Sıvı seviyesi artık hem girişte hem de çıkışta eşit olmalıdır. İki objektif slaytta ara parçanın bir taslağını çizin. Slaytları hidrofilik hale getirmek için bir dakika boyunca yüksek oksijenli plazma ile temizleyin.
Tamamen agaroz ile kaplanana kadar slaydın üzerine düşük jelleşme sıcaklığındaki agarozu ekleyin. Daha sonra slaytı 90 derecelik bir açıyla eğin ve fazla agarozu bir doku üzerine boşaltın. Slaytları 30 dakika boyunca 50 santigrat dereceye yerleştirin.
Bir milimetrelik bir prob ile donatılmış bir el tipi prob sonikatörü ile hazırlanan proteolipozomları sonikleştirin. Sonikasyonu beş kez tekrarlamadan önce proteo SUV'ları 30 saniye boyunca buz üzerinde tutun. 100 mikrolitrelik bir şırınga ile, hazırlanmış bir agaroz jeli üzerine 0,5 mikrolitrelik proteo SUV damlacıkları bırakın.
Damlacıkları kurutmak için yaklaşık 10 dakika nitrojen akışı kullanın. Bir şırınga ve iğne ile, şişme solüsyonunu yan taraftaki küçük bir delikten hazırlanmış bir odaya pipetleyin ve veziküllerin en az 30 dakika boyunca 22 santigrat derecede şişmesine izin verin. GUV'leri jelden toplamak için hazneyi katı bir yüzeye hafifçe vurun.

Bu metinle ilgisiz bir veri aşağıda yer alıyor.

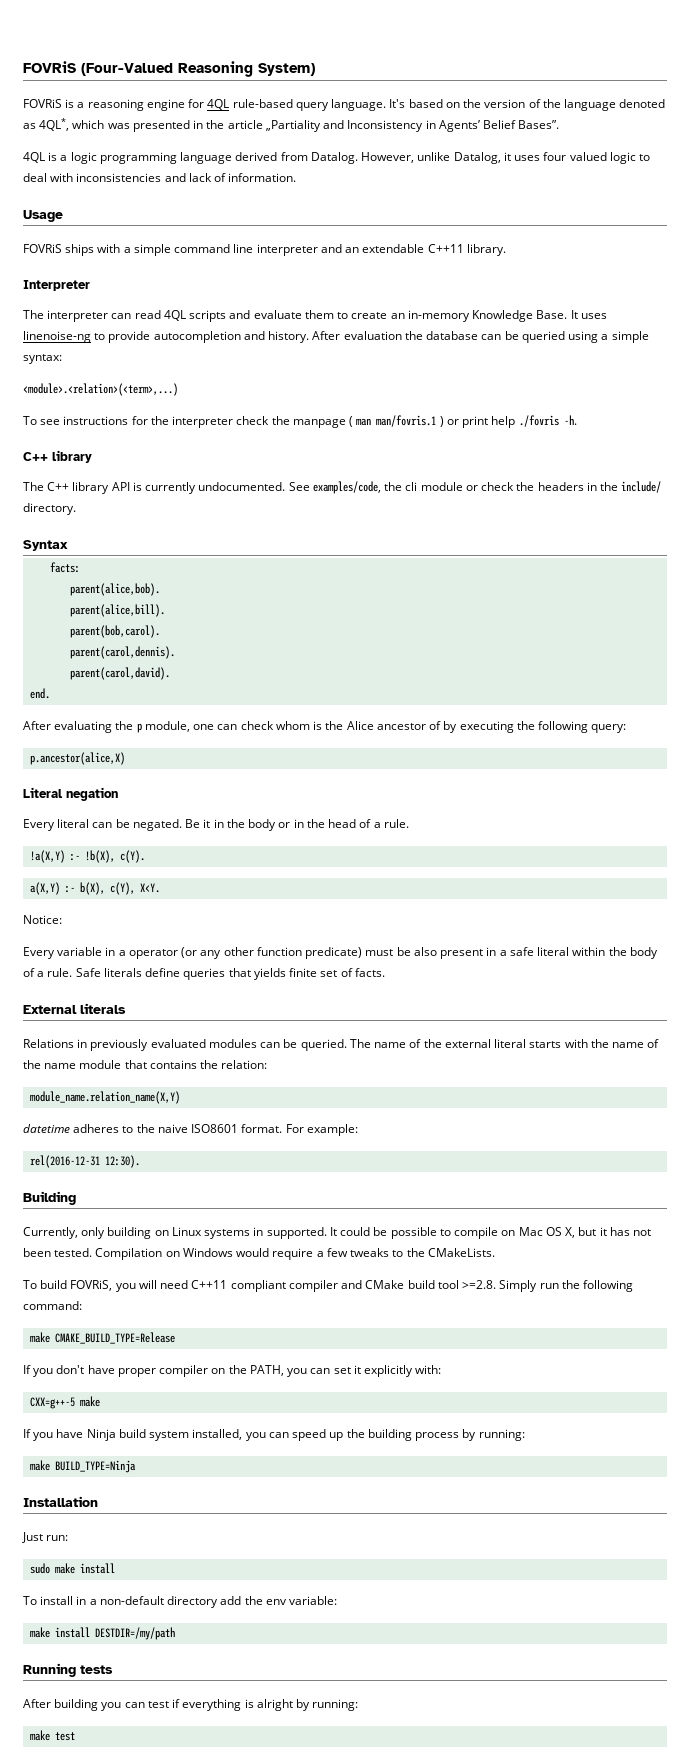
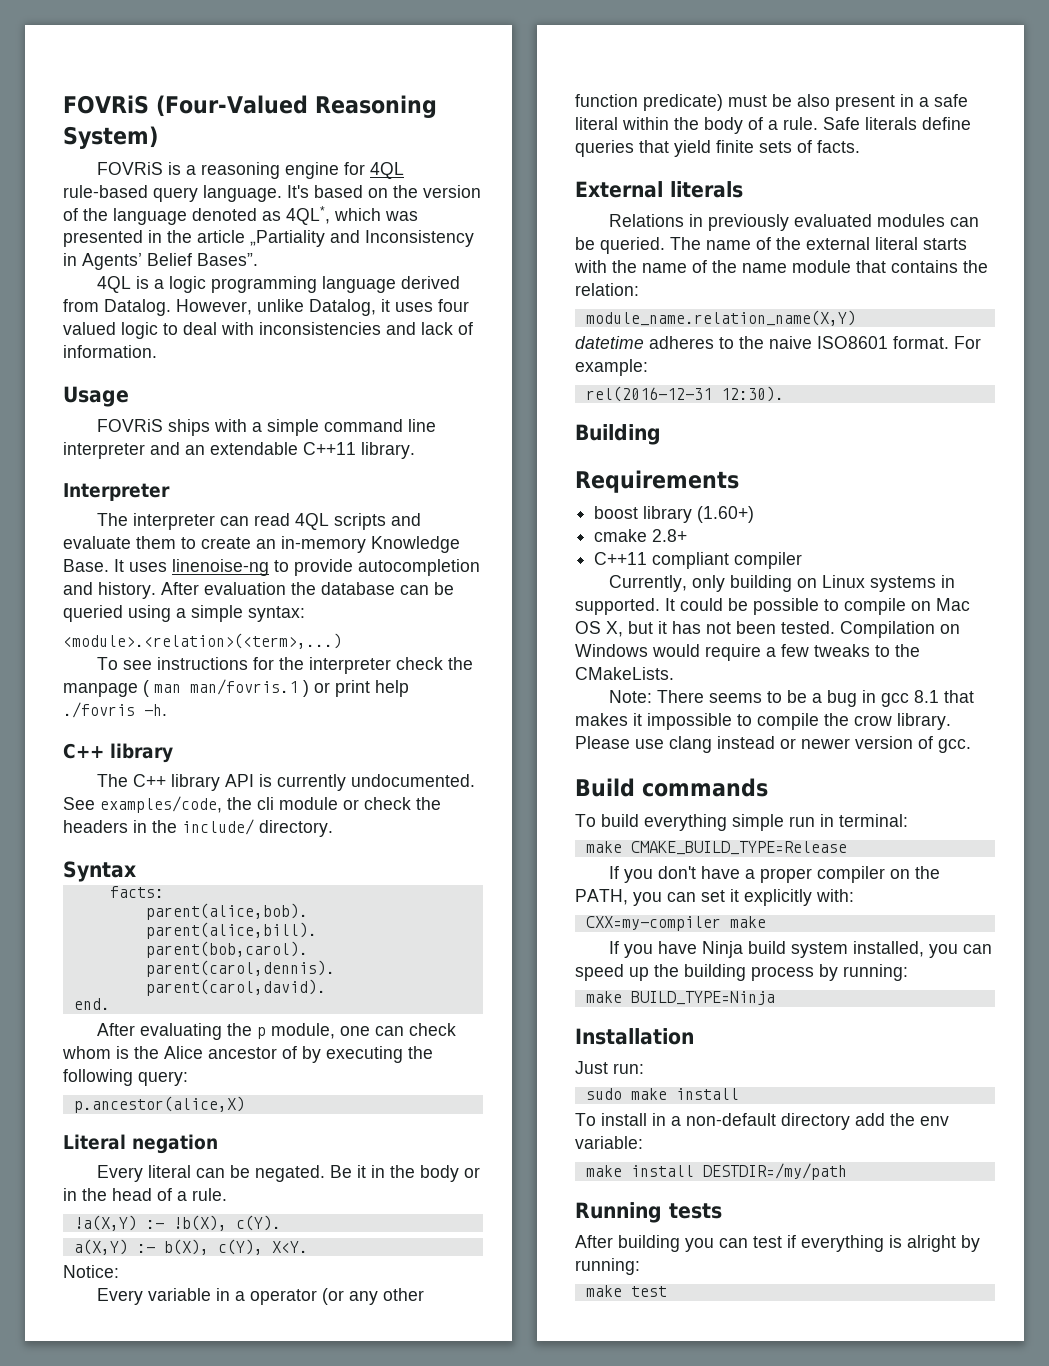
[253,968,338,980] yields finite set -> [674,140,792,157] yield finite sets
(76, 1198) none -> [575,470,739,493] [594,506,755,523] [594,529,688,542] [594,552,803,569] // Requirements // boost library (1.60+) // cmake 2.8+ // C++11 compliant compiler
[23,1280,634,1292] [23,1301,82,1310] To build FOVRiS, you will need C++11 compliant compiler and CMake build tool >=2.8. Simply run the following command: -> [609,690,975,707] [575,713,951,730] [575,736,971,753] [575,778,768,797] [575,814,908,831] Note: There seems to be a bug in gcc 8.1 that makes it impossible to compile the crow library. Please use clang instead or newer version of gcc. // Build commands // To build everything simple run in terminal:
(115, 1369) none -> [745,869,756,879] a
[30,1397,76,1409] CXX=g++-5 -> [585,916,721,931] CXX=my-compiler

GUV'leri mikroskopi için yakalamak için, bir mikroskop üzerine pasifleştirilmiş bir mikroakışkan çip monte edin. Kusurları kontrol ettikten sonra, boruyu bükülmüş bir iğne ile rezervuar çıkışına bağlayın. Diğer ucunu bir mililitrelik bir şırıngaya bağladıktan sonra, şırıngayı dakikada maksimum 10 mikrolitre akış hızına sahip bir pompaya monte edin.
Rezervuarın yıkama tamponunu yeni ortamla değiştirin. En az 80 mikrolitre tampon P ile yıkayın. Fazla tamponu çıkardıktan sonra proteo GUV'leri hazneye ekleyin. Çip içinde yeterli GUV sıkışana kadar çipi zaman içinde izleyin.
Fazla GUV solüsyonunu pipetleyin. Ardından, yıkama tamponunu P dakikada 0,1 ila bir mikrolitre akış hızında ekleyin. Son olarak, tuzakları yeterli miktarda vezikül ile lokalize edin.
Ayarları mikroskoba uyguladıktan sonra, hazneye dakikada 0,5 mikrolitre akış hızında tampon R ekleyin. Kurutulmuş proteo LUV'lerin düşük jelleşme sıcaklığındaki agaroz jel üzerinde rehidrasyonu, mikrometre boyutunda veziküllerin oluşumuna neden oldu. GUV'lar hasat edildi ve bir beta kazein pasifleştirilmiş mikroakışkan cihaz içinde hapsedildi.